* _Your goal_:
In the records below, find the line with "August 25, 2018" and the line with "conflict with flutter_test."; return exactly those lines and every line between them.

* _The input_:

====

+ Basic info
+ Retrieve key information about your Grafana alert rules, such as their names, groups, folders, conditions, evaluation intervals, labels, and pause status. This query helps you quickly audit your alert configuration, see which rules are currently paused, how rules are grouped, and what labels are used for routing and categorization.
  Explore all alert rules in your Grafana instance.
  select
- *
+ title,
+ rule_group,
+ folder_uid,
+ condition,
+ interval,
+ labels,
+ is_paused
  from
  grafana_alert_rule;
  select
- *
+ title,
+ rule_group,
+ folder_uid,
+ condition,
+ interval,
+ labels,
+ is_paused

====

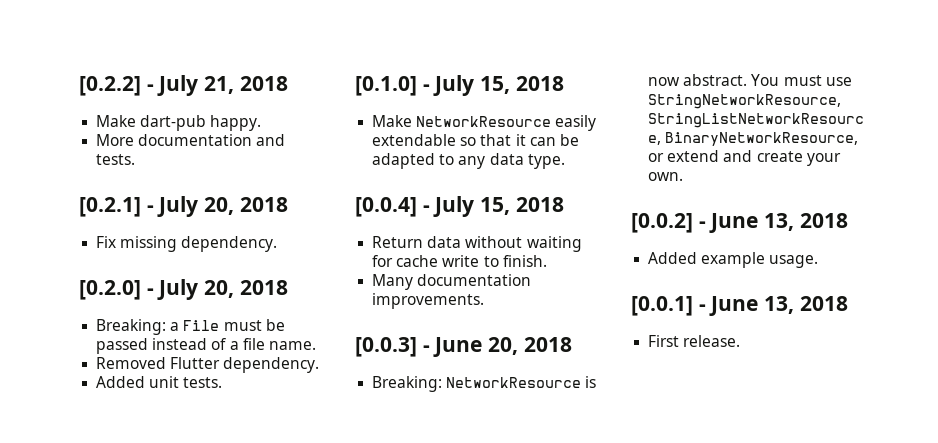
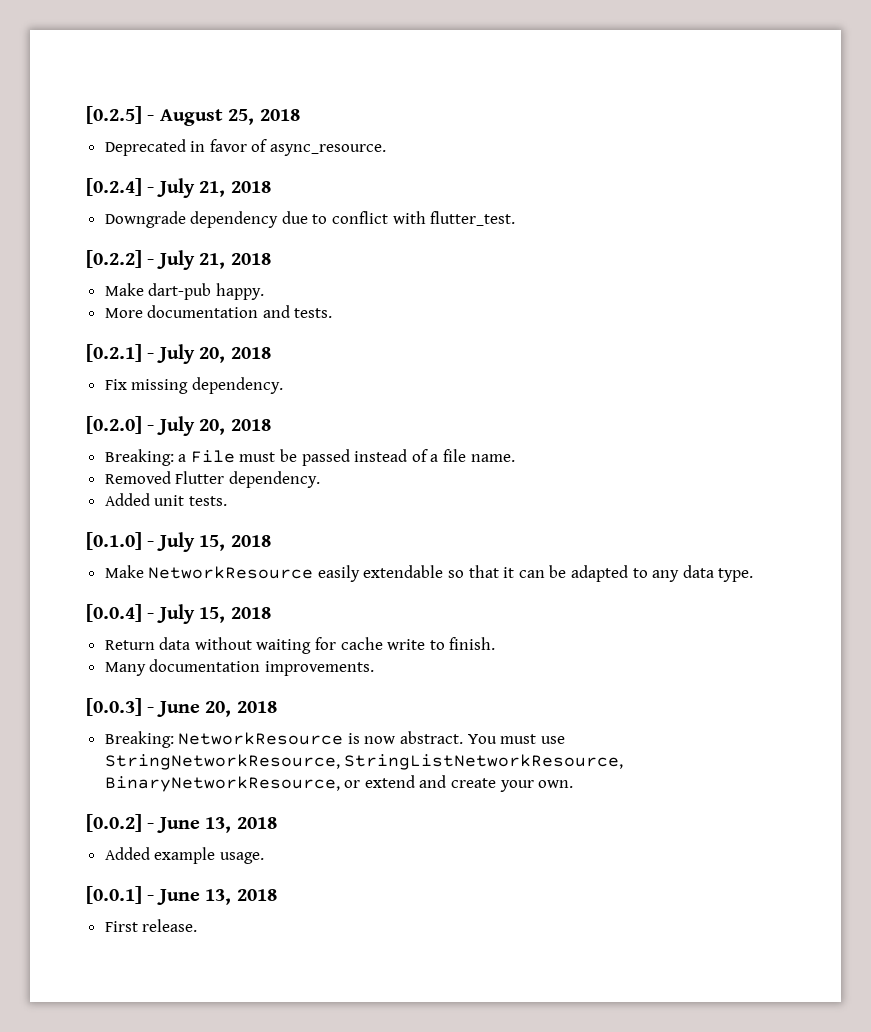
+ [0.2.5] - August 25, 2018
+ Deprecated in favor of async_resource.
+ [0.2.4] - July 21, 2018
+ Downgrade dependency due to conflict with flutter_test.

====

* _Finished exercise_:
+ [0.2.5] - August 25, 2018
+ Deprecated in favor of async_resource.
+ [0.2.4] - July 21, 2018
+ Downgrade dependency due to conflict with flutter_test.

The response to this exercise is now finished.